OpenAI to Retire GPT-4o and Older Models
GPT

SAN FRANCISCO — January 2026 — OpenAI has announced plans to retire GPT-4o, GPT‑4o, GPT‑4.1, GPT‑4.1 mini, and OpenAI o4-mini models on February 13, 2026, marking a transition toward newer, more capable systems across its API and product ecosystem.

The move is part of OpenAI’s ongoing effort to streamline its model lineup, reduce fragmentation, and focus development on models that deliver stronger performance, lower latency, and improved safety characteristics. OpenAI said maintaining a smaller set of more capable models allows it to iterate faster and provide clearer guidance to developers and customers.

GPT-4o, which introduced multimodal capabilities and faster responses compared to earlier GPT-4 models, will be phased out alongside other legacy models that are no longer aligned with OpenAI’s long-term roadmap. The company emphasized that newer models already offer equal or better performance across most use cases.
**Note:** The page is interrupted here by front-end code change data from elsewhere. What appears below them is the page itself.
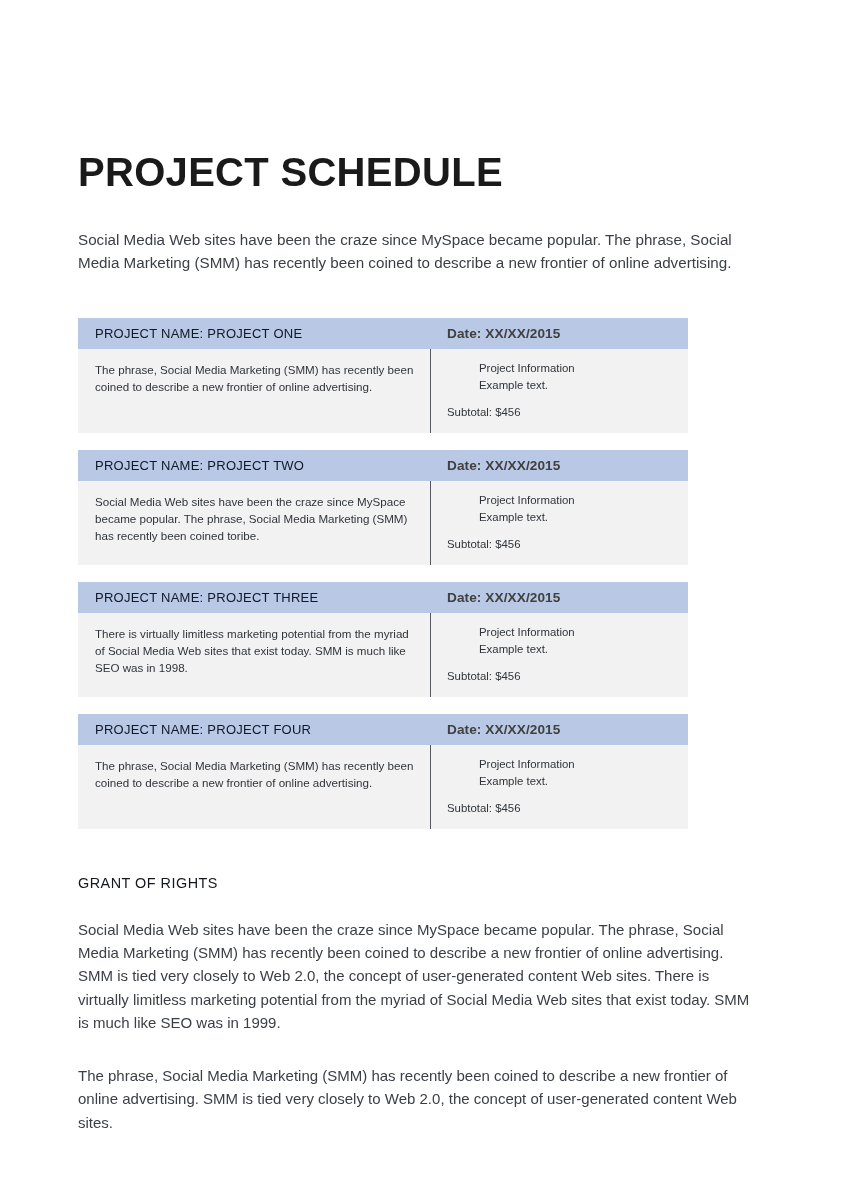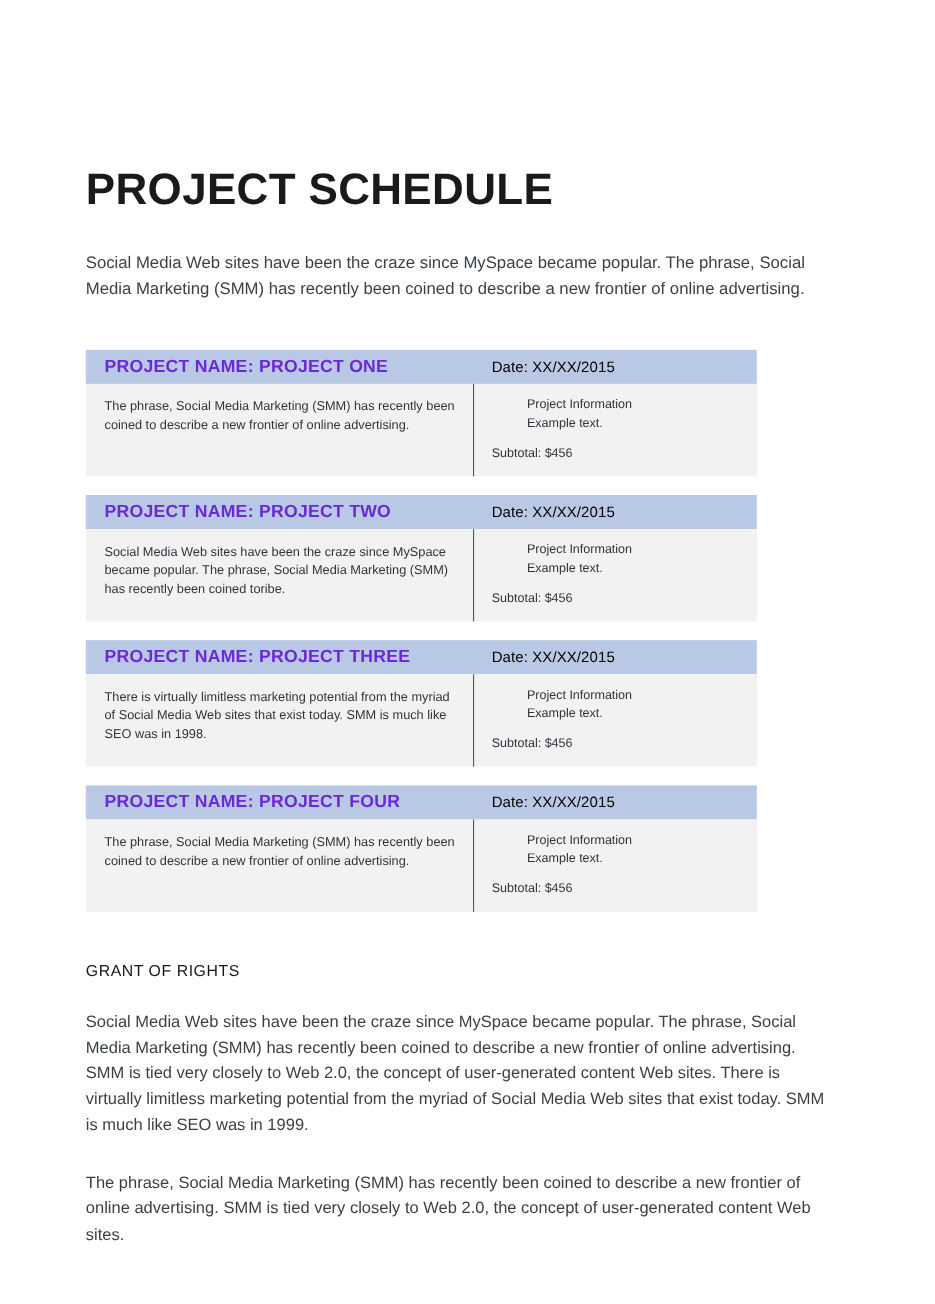--- a/index.html
+++ b/index.html
@@ -87,24 +87,24 @@
   
   .col-left {
     width: 352px;
     flex: 0 0 352px;
     box-sizing: border-box;
     padding-left: 17px;
     padding-right: 14px;
   }
 
   .project-header .col-left {
-    font-size: 16px;
-    font-weight: 700;
+    font-size: 13px;
+    font-weight: 400;
     letter-spacing: 0.25px;
-    color: #6d28d9;
+    color: #0f172a;
     line-height: 31px;
     white-space: nowrap;
   }
 
   .project-body .col-left {
     padding-top: 12px;
     padding-bottom: 12px;
     font-size: 11.6px;
     line-height: 1.48;
     color: #30343a;
@@ -124,22 +124,22 @@
   
   .col-right {
     flex: 1 1 auto;
     box-sizing: border-box;
     padding-left: 16px;
     padding-right: 12px;
   }
 
   .project-header .col-right {
     font-size: 13.6px;
-    font-weight: 400;
-    color: #000000;
+    font-weight: 700;
+    color: #404040;
     line-height: 31px;
     letter-spacing: 0.1px;
     white-space: nowrap;
   }
 
   .project-body .col-right {
     padding-top: 11px;
     padding-bottom: 12px;
     font-size: 11.4px;
     line-height: 1.46;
Developers are being encouraged to migrate to OpenAI’s latest generation models, which provide improved reasoning, efficiency, and tooling support. OpenAI said it is offering advance notice and documentation to help teams transition smoothly, minimizing disruption to production systems.

The retirement plan reflects a broader pattern in AI platform development, where rapid advances make it impractical to support many overlapping model generations. OpenAI said focusing resources on fewer models improves reliability, security updates, and overall user experience.

OpenAI did not position the change as a reduction in capability, but as an evolution of the platform. As new models take on a wider range of tasks with better performance and cost efficiency, older systems are being sunset to keep the ecosystem simpler and more sustainable.

The company said timelines and specific retirement dates will be communicated clearly to affected users, giving developers time to test and deploy replacements before models are fully deprecated.

With the decision, OpenAI is signaling that AI platforms are entering a more mature phase, where model lifecycle management and long-term maintainability are becoming as important as raw capability gains.